I have angry feelings about men in this category, you guys. I’m going to tread lightly here. I feel like men are even more likely to give struggling people a wide berth. They’ll reach out if they need me. No, they won’t. It’s not my place. Yes, it is. I don’t want to get in the middle. Get in the middle, goddammit. Say the thing that’s hard to hear, show up at the front door, stage an intervention, do something. What if you could help? What are you so afraid of?
But it’s not just strict boundaries and a “not my family” mentality. I think there is also some kind of hell-loop between numbers 2 and 3—it’s not just that we are afraid to overstep, show up for our loved ones, bring the meal they may not like: we are way too fucking maxed out to help everyone else! I heard an episode of We Can Do Hard Things about asking for help, and Glennon was like, “But really, don’t ask me for help! I can’t help!” (Don’t quote me on that—I am 48 hours free of fever dreams, you guys, but I’m pretty sure I didn’t make that up.)

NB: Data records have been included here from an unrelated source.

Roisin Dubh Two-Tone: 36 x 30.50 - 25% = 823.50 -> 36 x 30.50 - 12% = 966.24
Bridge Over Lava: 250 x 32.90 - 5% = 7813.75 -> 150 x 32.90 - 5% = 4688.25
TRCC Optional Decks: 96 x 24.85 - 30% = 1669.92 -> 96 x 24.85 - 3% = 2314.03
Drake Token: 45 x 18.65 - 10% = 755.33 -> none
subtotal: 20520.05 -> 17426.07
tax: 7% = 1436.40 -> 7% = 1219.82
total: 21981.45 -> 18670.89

How many times do YOU use the word bandwidth in conversation? Because I do it all the time: I simply do not have the bandwidth for this right now. I mean those words, and those words indicate good, healthy boundaries. I cannot be a short-order cook/ errand girl/ crisis counselor for all the people I genuinely care about, and neither can you. But what if we didn’t get to the degree of Point #2 up there—ultimate depletion, overwhelm, obliteration? What if our ecosystems were modified?

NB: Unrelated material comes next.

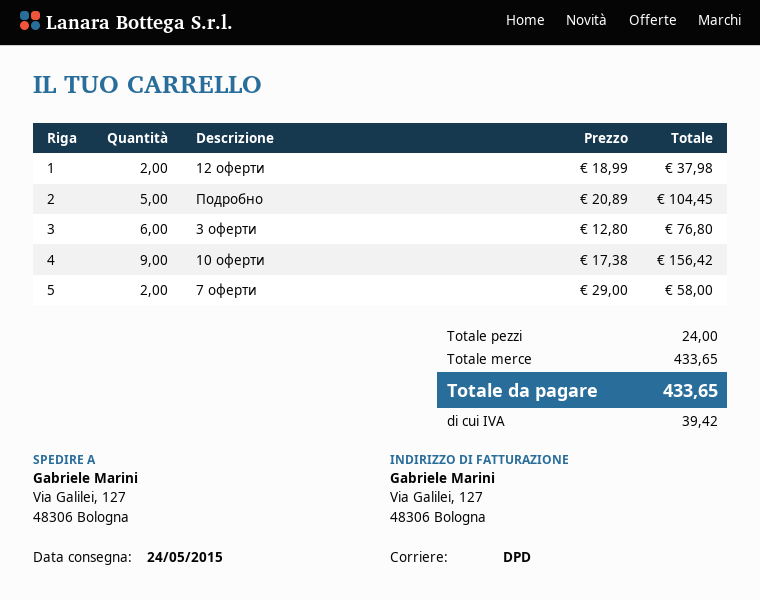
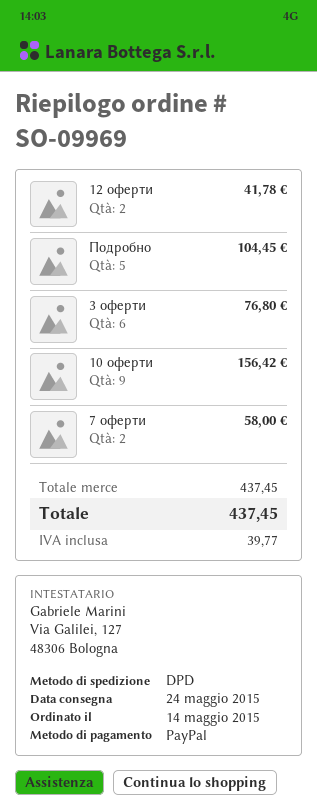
12 оферти: 2 for 37.98 -> 2 for 41.78
subtotal: 433.65 -> 437.45
tax: 39.42 -> 39.77
total: 433.65 -> 437.45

Because let’s be honest—it IS bad boundaries to drop off meals for every sick mom in town. It IS bad boundaries to answer every crisis phone call when you’re in the middle of your own. But shouldn’t we not all be drowning? I’m having deja vu, because pretty sure I have written this post, thought these thoughts, seen this film before, and I didn’t like the ending.
Because the ending is this: We all sit alone (physically, emotionally, what have you) in our homes, scattered throughout the suburbs, wondering how much more of this we can take. I will write this flu-laced rant, feel so sad that we are all trying so hard and feeling so depleted and isolated, see that we really are trying so hard to be there for each other, knowing that the systems that keep us stuck here are going to keep right on rolling. I will bring you some soup, though. You can throw it away if you don’t want it. Or freeze it for the next time you want to help someone and don’t know what to do.
It’s okay that you told your friend you were fine when you aren’t. It’s hard to admit we need help. It’s also okay if you offered your help to someone else in a vague way. You’re a kind and compassionate person for doing that. But if your friend says, “No, no, I’m fine,” maybe ask what toppings she wants on her pizza. Or just DoorDash her a damn chocolate cake. It doesn’t have to be gluten free—I’m not the recipient of every hypothetical scenario. 😉And if your friend texts YOU and says, “Can I bring you something?” Tell her what you want. Please.
XOXO,
Steph
Oh honey! I hear you on allll this. I hope the flu passes soon for all of you and I hope you get some deliveries both solicited and unsolicited!